Edit difference data
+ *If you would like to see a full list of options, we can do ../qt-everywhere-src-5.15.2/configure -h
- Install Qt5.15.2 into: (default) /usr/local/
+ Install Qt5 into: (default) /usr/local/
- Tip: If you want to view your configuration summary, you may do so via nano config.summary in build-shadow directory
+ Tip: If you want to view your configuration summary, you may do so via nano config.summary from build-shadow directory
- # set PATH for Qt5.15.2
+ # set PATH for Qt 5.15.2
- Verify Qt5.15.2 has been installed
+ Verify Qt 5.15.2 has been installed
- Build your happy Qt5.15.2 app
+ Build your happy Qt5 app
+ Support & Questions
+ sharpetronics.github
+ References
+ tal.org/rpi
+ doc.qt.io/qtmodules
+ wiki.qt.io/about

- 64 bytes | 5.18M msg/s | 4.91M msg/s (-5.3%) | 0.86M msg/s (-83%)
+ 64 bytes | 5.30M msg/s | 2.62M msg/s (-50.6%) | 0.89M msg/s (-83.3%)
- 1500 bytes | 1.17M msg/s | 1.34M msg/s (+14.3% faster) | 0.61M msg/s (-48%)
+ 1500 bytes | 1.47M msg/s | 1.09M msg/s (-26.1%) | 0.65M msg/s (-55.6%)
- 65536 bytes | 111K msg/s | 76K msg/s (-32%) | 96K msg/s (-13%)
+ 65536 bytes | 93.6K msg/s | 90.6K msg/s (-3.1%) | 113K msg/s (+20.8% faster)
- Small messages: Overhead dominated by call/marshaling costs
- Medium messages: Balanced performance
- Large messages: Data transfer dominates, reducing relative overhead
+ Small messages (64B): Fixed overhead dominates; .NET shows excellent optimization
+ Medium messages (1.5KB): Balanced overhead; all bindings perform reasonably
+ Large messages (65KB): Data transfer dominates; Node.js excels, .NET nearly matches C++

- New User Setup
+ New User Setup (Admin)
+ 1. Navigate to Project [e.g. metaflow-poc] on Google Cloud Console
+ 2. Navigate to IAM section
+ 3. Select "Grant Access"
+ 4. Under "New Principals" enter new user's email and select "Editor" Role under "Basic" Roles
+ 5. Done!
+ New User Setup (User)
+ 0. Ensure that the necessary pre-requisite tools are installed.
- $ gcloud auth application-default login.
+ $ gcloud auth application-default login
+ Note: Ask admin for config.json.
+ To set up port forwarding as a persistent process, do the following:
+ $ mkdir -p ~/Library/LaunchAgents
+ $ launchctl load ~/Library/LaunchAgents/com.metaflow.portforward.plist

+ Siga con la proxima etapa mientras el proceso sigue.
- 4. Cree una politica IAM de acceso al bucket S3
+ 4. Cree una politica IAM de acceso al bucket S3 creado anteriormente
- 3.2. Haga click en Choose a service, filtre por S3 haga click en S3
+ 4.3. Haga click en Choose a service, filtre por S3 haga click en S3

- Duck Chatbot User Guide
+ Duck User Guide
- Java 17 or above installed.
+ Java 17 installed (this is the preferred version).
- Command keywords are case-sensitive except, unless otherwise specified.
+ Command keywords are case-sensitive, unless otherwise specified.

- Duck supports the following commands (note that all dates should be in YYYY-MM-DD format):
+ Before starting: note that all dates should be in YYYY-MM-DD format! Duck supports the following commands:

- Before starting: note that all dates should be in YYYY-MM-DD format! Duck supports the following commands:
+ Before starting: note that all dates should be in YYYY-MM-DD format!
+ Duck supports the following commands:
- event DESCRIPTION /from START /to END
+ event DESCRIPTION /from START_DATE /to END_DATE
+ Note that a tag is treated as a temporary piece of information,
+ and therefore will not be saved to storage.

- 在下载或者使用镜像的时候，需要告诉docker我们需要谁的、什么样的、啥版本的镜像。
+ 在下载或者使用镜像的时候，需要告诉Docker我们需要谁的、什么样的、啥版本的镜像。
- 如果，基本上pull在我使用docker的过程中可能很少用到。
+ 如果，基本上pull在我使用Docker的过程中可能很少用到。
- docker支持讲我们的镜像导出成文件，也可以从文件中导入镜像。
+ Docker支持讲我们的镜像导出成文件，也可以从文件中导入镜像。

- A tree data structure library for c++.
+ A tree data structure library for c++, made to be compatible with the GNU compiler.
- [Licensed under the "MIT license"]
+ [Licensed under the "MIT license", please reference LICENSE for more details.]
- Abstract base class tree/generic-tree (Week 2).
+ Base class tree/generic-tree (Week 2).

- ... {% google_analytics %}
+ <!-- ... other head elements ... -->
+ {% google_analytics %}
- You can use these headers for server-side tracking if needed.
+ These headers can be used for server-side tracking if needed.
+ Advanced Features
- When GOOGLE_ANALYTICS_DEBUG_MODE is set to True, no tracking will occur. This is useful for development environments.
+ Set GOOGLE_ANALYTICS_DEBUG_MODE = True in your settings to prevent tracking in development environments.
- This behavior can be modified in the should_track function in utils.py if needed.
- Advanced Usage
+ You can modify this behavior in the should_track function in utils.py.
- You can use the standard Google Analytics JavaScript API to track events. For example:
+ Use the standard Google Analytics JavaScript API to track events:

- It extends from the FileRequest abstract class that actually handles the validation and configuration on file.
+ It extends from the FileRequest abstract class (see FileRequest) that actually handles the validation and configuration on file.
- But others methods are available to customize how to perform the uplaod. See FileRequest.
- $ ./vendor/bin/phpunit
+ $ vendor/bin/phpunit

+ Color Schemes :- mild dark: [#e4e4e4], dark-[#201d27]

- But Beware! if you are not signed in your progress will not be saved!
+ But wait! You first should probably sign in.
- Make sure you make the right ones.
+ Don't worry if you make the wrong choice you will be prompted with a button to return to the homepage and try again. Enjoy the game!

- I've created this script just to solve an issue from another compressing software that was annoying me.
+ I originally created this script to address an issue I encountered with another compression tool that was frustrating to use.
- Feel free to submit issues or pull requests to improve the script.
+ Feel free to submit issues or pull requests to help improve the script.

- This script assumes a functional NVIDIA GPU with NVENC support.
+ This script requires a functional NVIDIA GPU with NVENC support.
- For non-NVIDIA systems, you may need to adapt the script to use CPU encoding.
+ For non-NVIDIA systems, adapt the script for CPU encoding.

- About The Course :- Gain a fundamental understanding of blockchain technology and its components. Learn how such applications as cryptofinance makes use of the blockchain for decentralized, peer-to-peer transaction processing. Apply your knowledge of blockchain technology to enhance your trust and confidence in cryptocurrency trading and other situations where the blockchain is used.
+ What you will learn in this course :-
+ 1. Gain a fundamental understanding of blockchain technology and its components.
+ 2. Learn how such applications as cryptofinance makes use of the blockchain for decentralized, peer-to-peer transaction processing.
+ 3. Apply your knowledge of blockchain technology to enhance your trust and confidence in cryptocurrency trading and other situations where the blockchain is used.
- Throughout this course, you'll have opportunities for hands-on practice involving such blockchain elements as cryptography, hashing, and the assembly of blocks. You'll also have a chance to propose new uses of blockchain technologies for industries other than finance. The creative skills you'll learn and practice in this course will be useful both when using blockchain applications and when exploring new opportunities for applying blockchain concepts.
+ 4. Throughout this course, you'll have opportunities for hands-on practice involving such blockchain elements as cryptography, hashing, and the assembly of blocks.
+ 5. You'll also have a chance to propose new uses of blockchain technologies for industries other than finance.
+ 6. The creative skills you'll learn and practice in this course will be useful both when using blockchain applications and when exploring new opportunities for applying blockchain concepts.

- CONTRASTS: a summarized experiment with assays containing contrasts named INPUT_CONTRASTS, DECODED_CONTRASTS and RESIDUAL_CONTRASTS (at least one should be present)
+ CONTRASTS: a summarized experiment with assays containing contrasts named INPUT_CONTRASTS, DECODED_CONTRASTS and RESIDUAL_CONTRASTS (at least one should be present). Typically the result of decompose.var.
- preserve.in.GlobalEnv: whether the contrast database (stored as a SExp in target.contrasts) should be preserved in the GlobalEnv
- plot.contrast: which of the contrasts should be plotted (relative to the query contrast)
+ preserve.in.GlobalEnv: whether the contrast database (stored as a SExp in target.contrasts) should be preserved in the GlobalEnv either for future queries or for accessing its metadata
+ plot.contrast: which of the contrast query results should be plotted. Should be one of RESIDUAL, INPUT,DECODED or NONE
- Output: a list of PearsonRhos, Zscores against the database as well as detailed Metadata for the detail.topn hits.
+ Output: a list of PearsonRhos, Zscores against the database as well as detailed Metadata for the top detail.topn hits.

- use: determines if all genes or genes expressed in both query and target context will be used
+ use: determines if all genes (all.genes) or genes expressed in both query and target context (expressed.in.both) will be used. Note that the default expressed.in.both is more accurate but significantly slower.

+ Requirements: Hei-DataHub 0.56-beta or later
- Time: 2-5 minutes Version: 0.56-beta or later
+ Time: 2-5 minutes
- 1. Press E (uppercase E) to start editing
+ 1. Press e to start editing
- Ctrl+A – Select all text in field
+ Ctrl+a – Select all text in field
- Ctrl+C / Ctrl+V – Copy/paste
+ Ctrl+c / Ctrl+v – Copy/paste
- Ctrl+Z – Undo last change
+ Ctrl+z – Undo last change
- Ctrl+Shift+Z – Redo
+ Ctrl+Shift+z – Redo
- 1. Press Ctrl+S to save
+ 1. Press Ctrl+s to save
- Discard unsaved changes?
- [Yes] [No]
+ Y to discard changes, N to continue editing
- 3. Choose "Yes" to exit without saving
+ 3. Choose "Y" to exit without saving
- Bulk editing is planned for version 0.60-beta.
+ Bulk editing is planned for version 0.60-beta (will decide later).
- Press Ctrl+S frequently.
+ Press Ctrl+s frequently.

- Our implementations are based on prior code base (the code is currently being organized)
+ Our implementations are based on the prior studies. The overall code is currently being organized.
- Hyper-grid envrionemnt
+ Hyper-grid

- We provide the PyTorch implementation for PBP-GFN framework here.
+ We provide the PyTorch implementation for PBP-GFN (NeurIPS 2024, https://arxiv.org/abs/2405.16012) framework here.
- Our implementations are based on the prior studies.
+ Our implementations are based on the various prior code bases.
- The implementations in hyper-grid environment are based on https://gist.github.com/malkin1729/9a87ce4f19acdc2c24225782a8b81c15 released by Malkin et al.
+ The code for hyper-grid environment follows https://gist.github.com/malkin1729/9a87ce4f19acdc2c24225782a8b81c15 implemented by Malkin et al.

* **Exercise description**:
Among the records above, repeat exactly the line with "el proceso sigue.", the line with "case-sensitive, unless otherwise specified.", and every line in between, and only those.

* **Written answer**:
+ Siga con la proxima etapa mientras el proceso sigue.
- 4. Cree una politica IAM de acceso al bucket S3
+ 4. Cree una politica IAM de acceso al bucket S3 creado anteriormente
- 3.2. Haga click en Choose a service, filtre por S3 haga click en S3
+ 4.3. Haga click en Choose a service, filtre por S3 haga click en S3

- Duck Chatbot User Guide
+ Duck User Guide
- Java 17 or above installed.
+ Java 17 installed (this is the preferred version).
- Command keywords are case-sensitive except, unless otherwise specified.
+ Command keywords are case-sensitive, unless otherwise specified.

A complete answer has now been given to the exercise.